[Material for this task]

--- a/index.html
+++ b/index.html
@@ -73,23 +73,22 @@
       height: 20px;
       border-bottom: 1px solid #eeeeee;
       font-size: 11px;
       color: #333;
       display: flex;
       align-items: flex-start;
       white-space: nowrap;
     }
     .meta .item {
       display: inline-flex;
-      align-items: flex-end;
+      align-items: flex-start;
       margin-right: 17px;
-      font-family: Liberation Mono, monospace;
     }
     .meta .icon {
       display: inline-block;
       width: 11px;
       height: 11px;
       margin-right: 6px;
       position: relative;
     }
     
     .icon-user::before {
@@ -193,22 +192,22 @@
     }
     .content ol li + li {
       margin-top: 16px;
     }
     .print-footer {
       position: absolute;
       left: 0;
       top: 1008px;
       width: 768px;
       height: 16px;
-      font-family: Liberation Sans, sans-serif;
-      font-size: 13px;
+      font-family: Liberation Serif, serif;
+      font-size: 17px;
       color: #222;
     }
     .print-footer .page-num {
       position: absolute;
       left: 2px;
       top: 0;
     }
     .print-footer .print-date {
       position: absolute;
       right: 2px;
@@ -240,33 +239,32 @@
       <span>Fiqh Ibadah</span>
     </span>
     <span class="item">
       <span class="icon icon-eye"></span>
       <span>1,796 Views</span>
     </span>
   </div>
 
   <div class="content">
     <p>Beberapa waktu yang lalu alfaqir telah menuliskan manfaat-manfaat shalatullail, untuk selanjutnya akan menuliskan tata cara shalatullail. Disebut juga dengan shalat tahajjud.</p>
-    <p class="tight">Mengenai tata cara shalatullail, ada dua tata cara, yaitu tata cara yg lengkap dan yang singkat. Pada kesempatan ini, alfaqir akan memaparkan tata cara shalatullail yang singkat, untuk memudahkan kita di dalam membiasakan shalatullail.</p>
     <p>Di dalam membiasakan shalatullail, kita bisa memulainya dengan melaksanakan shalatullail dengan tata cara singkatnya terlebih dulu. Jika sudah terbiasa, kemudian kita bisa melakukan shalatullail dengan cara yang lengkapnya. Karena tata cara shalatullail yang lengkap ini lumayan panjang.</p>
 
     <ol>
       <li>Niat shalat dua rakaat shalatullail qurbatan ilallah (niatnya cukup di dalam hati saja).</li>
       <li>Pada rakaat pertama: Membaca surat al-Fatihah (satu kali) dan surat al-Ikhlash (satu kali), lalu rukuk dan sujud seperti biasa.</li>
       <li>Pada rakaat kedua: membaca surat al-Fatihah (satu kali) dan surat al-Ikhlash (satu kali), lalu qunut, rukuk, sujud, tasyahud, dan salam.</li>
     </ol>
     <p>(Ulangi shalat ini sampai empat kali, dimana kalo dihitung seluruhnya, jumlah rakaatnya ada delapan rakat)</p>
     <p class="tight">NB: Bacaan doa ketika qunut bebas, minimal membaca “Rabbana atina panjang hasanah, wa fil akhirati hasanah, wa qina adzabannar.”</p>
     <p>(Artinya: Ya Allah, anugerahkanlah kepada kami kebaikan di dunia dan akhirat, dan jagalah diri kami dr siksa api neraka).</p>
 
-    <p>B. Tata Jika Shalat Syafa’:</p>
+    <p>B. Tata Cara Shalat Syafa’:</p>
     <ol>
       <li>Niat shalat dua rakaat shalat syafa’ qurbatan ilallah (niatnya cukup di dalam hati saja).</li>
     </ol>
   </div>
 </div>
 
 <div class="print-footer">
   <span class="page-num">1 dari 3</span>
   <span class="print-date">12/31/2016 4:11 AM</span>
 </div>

[/Material for this task]

# [What is being asked]
Would you please output every record again, exactly?

# [Response area]
--- a/index.html
+++ b/index.html
@@ -73,23 +73,22 @@
       height: 20px;
       border-bottom: 1px solid #eeeeee;
       font-size: 11px;
       color: #333;
       display: flex;
       align-items: flex-start;
       white-space: nowrap;
     }
     .meta .item {
       display: inline-flex;
-      align-items: flex-end;
+      align-items: flex-start;
       margin-right: 17px;
-      font-family: Liberation Mono, monospace;
     }
     .meta .icon {
       display: inline-block;
       width: 11px;
       height: 11px;
       margin-right: 6px;
       position: relative;
     }
     
     .icon-user::before {
@@ -193,22 +192,22 @@
     }
     .content ol li + li {
       margin-top: 16px;
     }
     .print-footer {
       position: absolute;
       left: 0;
       top: 1008px;
       width: 768px;
       height: 16px;
-      font-family: Liberation Sans, sans-serif;
-      font-size: 13px;
+      font-family: Liberation Serif, serif;
+      font-size: 17px;
       color: #222;
     }
     .print-footer .page-num {
       position: absolute;
       left: 2px;
       top: 0;
     }
     .print-footer .print-date {
       position: absolute;
       right: 2px;
@@ -240,33 +239,32 @@
       <span>Fiqh Ibadah</span>
     </span>
     <span class="item">
       <span class="icon icon-eye"></span>
       <span>1,796 Views</span>
     </span>
   </div>
 
   <div class="content">
     <p>Beberapa waktu yang lalu alfaqir telah menuliskan manfaat-manfaat shalatullail, untuk selanjutnya akan menuliskan tata cara shalatullail. Disebut juga dengan shalat tahajjud.</p>
-    <p class="tight">Mengenai tata cara shalatullail, ada dua tata cara, yaitu tata cara yg lengkap dan yang singkat. Pada kesempatan ini, alfaqir akan memaparkan tata cara shalatullail yang singkat, untuk memudahkan kita di dalam membiasakan shalatullail.</p>
     <p>Di dalam membiasakan shalatullail, kita bisa memulainya dengan melaksanakan shalatullail dengan tata cara singkatnya terlebih dulu. Jika sudah terbiasa, kemudian kita bisa melakukan shalatullail dengan cara yang lengkapnya. Karena tata cara shalatullail yang lengkap ini lumayan panjang.</p>
 
     <ol>
       <li>Niat shalat dua rakaat shalatullail qurbatan ilallah (niatnya cukup di dalam hati saja).</li>
       <li>Pada rakaat pertama: Membaca surat al-Fatihah (satu kali) dan surat al-Ikhlash (satu kali), lalu rukuk dan sujud seperti biasa.</li>
       <li>Pada rakaat kedua: membaca surat al-Fatihah (satu kali) dan surat al-Ikhlash (satu kali), lalu qunut, rukuk, sujud, tasyahud, dan salam.</li>
     </ol>
     <p>(Ulangi shalat ini sampai empat kali, dimana kalo dihitung seluruhnya, jumlah rakaatnya ada delapan rakat)</p>
     <p class="tight">NB: Bacaan doa ketika qunut bebas, minimal membaca “Rabbana atina panjang hasanah, wa fil akhirati hasanah, wa qina adzabannar.”</p>
     <p>(Artinya: Ya Allah, anugerahkanlah kepada kami kebaikan di dunia dan akhirat, dan jagalah diri kami dr siksa api neraka).</p>
 
-    <p>B. Tata Jika Shalat Syafa’:</p>
+    <p>B. Tata Cara Shalat Syafa’:</p>
     <ol>
       <li>Niat shalat dua rakaat shalat syafa’ qurbatan ilallah (niatnya cukup di dalam hati saja).</li>
     </ol>
   </div>
 </div>
 
 <div class="print-footer">
   <span class="page-num">1 dari 3</span>
   <span class="print-date">12/31/2016 4:11 AM</span>
 </div>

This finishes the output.